Investigating the Bulk-Surface Partitioning and Surface Tension of Structurally Different Organosulfates Aerosol through Measurements and Simple Thermodynamic Model

HOI TANG LAW, Masayoshi Nakamura, Masao Gen, Man Nin Chan, The Chinese University of Hong Kong

     Abstract Number: 263
     Working Group: Aerosols, Clouds and Climate

Abstract
Organosulfur compounds, such as organosulfates (OSs), sulfones, sulfonates, and sulfoxides, exist in ambient aerosols across rural and heavily polluted areas. OSs are key anionic surfactants in ambient aerosols, with concentrations reaching up to 30% of organic aerosol mass. For example, the properties of sodium dodecyl sulfate (SDS) have been extensively studied to simulate marine aerosols. Other OSs derived from isoprene, limonene, methacrolein, methyl vinyl ketone, and α-pinene are also surface-active, reducing surface tension. According to Köhler theory, aerosol surface tension significantly influences the fraction of aerosols activated as cloud condensation nuclei (CCN). However, accurately estimating this fraction and predicting cloud formation are challenging due to surfactants in aerosols. To improve this accuracy, we systematically investigated the surface activities of OSs and aerosol surface tension in relation to OS chemical structures.

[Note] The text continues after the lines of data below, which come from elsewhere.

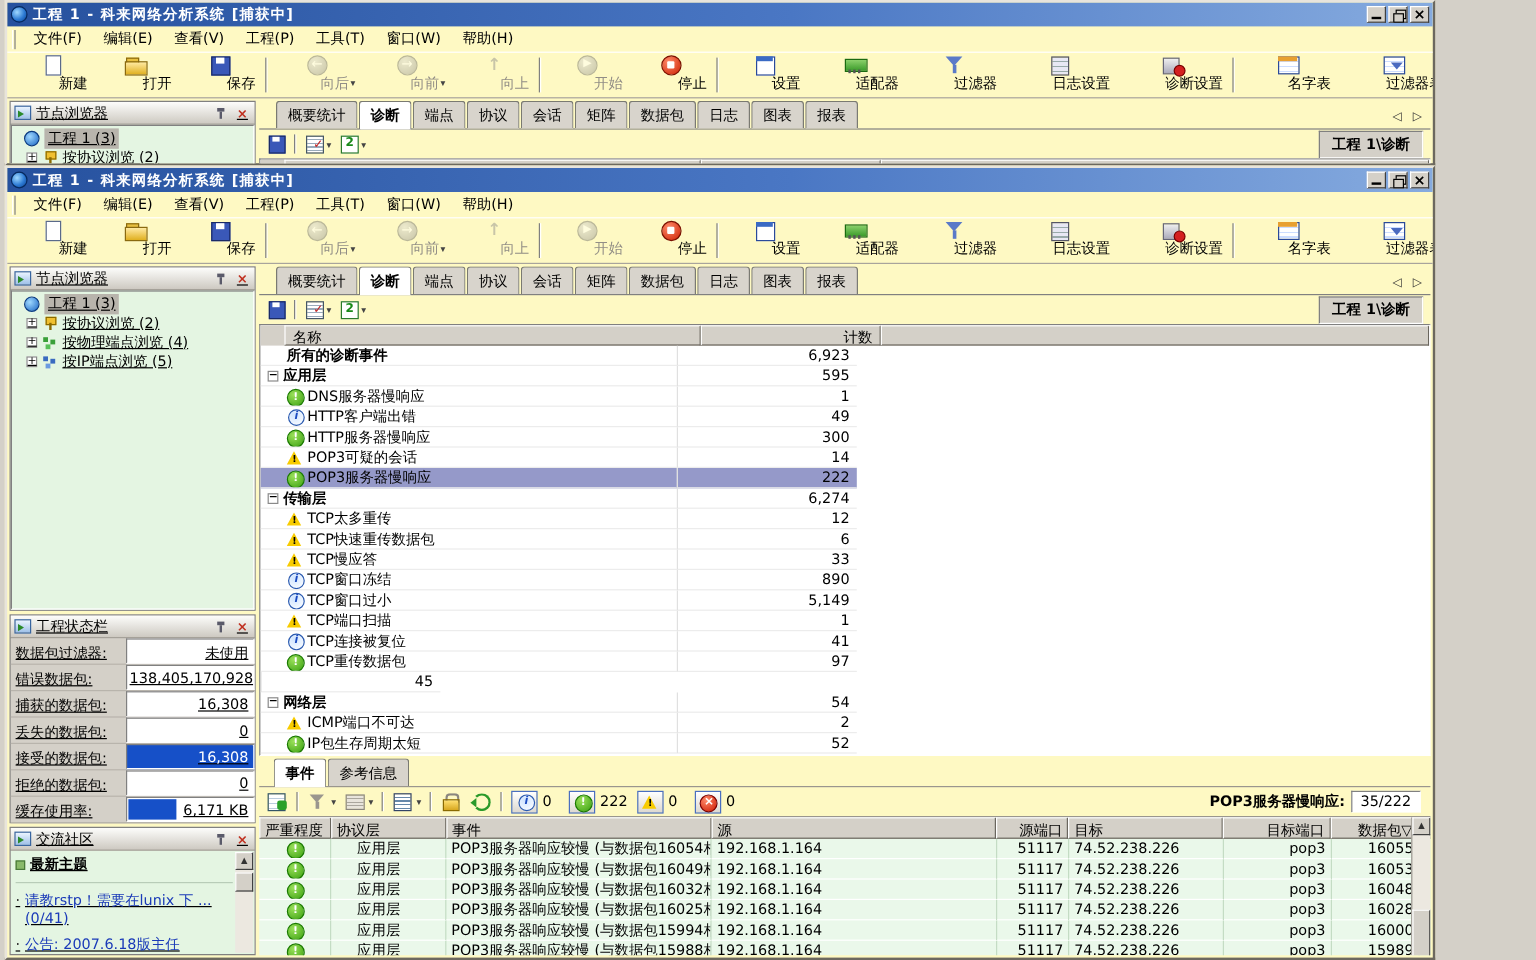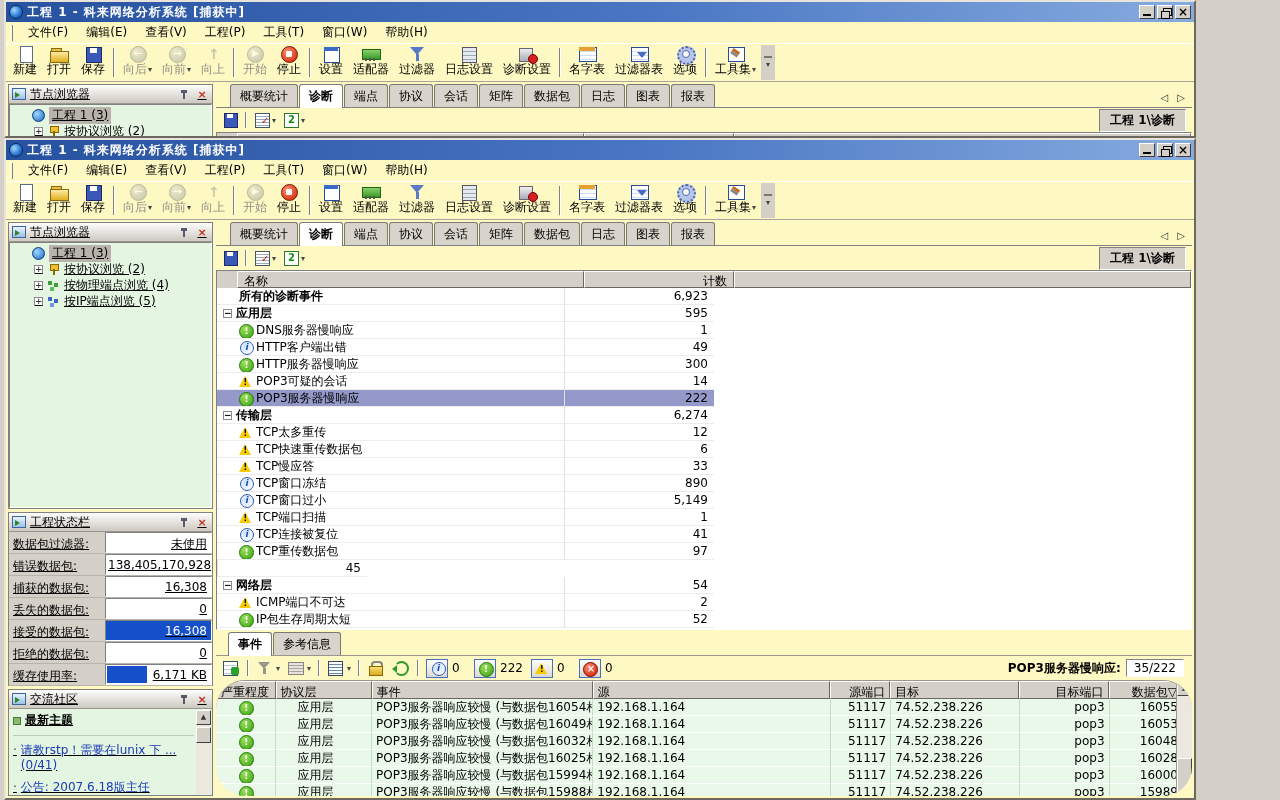--- a/index.html
+++ b/index.html
@@ -29,7 +29,7 @@
   
   .toolbar { height:38px; display:flex; align-items:stretch; padding:1px 2px; border-bottom:1px solid #a8a49c; }
   .tbtn { display:flex; flex-direction:column; align-items:center; justify-content:flex-end; padding:1px 5px 2px; white-space:nowrap; }
-  .tbtn .lbl { display:flex; align-items:center; gap:1px; font-size:12px; }
+  .tbtn .lbl { display:flex; align-items:center; gap:1px; font-size:12px;margin-left:36px; }
   .tbtn.disabled .lbl { color:#928e86; }
   .tbtn.disabled .ticon { filter:grayscale(1) opacity(.45); }
   .dd { font-size:8px; color:#444; }

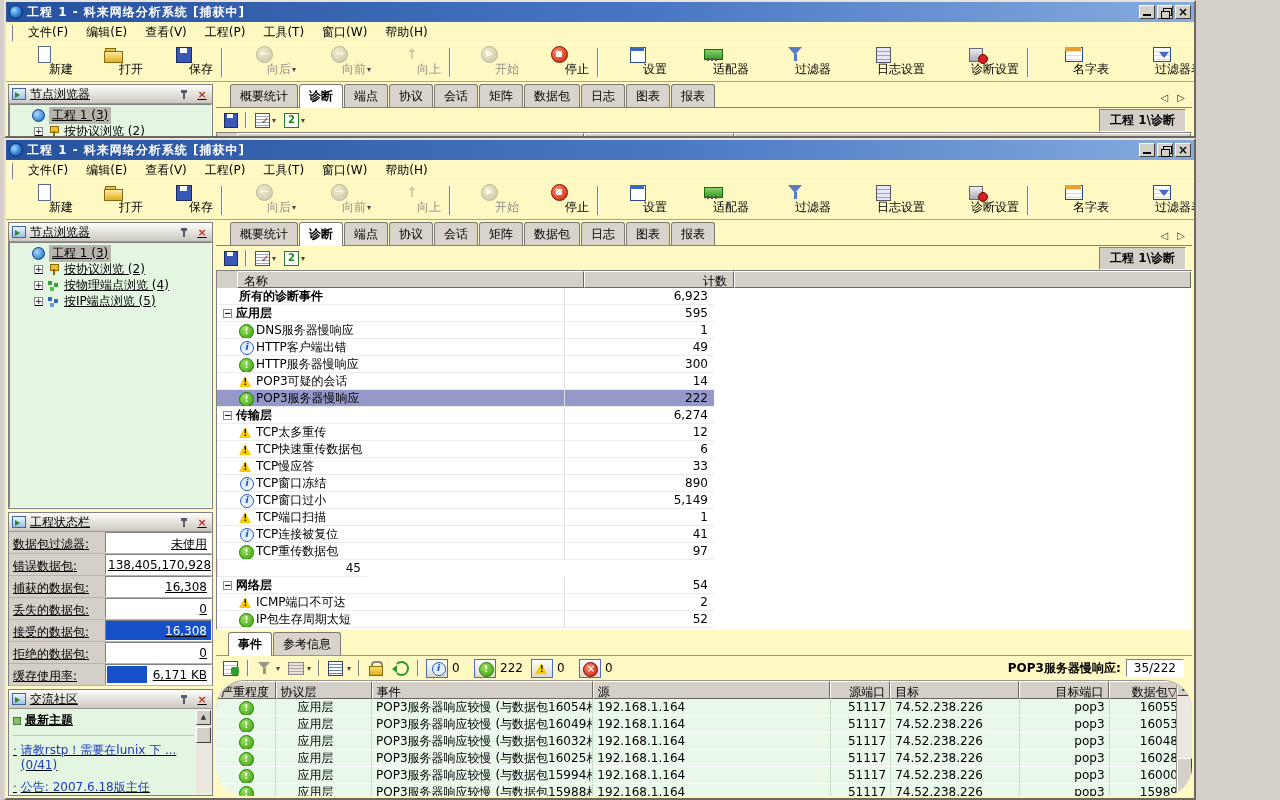--- a/index.html
+++ b/index.html
@@ -88,7 +88,7 @@
   .panel-body { flex:1; background:#e4f5e2; border:1px solid; border-color:#808080 #fff #fff #808080; overflow:hidden; }
 
   
-  .tree { padding:2px 0 0 20px; }
+  .tree { padding:2px 0 0 8px; }
   .tree-root { display:flex; align-items:center; gap:4px; height:16px; padding-left:2px; }
   .tree-root .rlabel { background:#b8b4ac; padding:0 3px; }
   .nico-root { width:13px; height:13px; border-radius:50%; background:radial-gradient(circle at 35% 35%,#9fd8ff,#1a66c4); border:1px solid #0a3a80; flex:0 0 auto; }

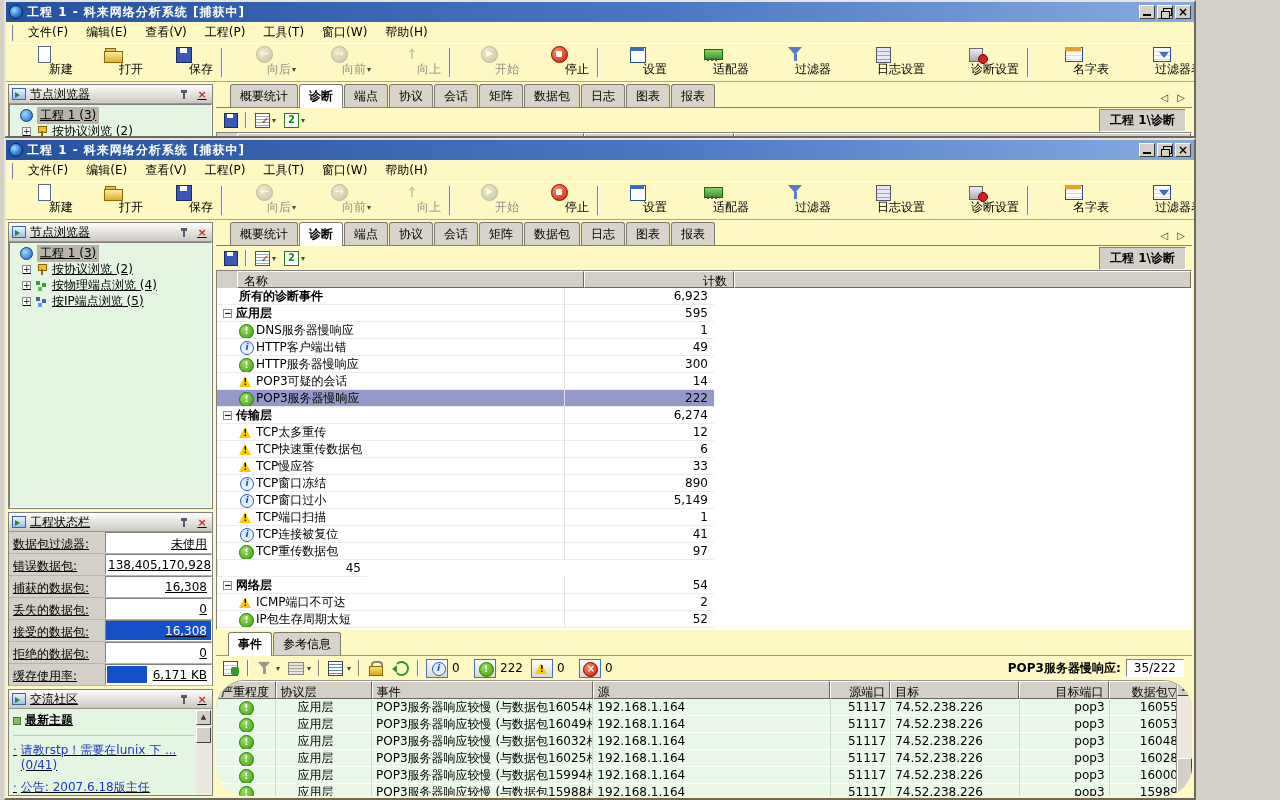--- a/index.html
+++ b/index.html
@@ -185,7 +185,7 @@
   .event-indicator .elabel { font-weight:bold; white-space:nowrap; }
   .event-indicator .ecount { background:#fff; border:1px solid; border-color:#808080 #fff #fff #808080; padding:1px 7px; }
 
-  .event-table { flex:1; position:relative; background:#eaf8ea; border-top:1px solid #9a968e; overflow:hidden; display:flex; flex-direction:column;border-radius:29px; }
+  .event-table { flex:1; position:relative; background:#eaf8ea; border-top:1px solid #9a968e; overflow:hidden; display:flex; flex-direction:column; }
   .ehead { display:flex; height:18px; flex:0 0 auto; background:#d4d0c8; }
   .eh-cell { border:1px solid; border-color:#fff #6a665e #6a665e #fff; padding:2px 4px; white-space:nowrap; overflow:hidden; }
   .erow { display:flex; height:17px; flex:0 0 auto; }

In this study, we conducted surface tension measurements of single-component OS aerosols under varying relative humidity (RH) using the single-particle levitation method in an RH-controlled electrodynamic balance (EDB) chamber coupled with quasi-elastic light scattering (QELS). From these measurements, we extracted the surface tension of aerosols with varying solute mass fractions under different RH levels to simulate the surface saturation point. We determined the extent of surface-bulk partitioning of OSs by fitting the results to the Langmuir isotherm adsorption model, calculating the ratio of OS adsorption and desorption rate constants. The decrease in surface tension plateaued at high OS concentrations, likely due to surfactant surface saturation. Moreover, the measurements align with previous studies, and the model accurately reproduces the decrease in surface tension with increasing OS concentration.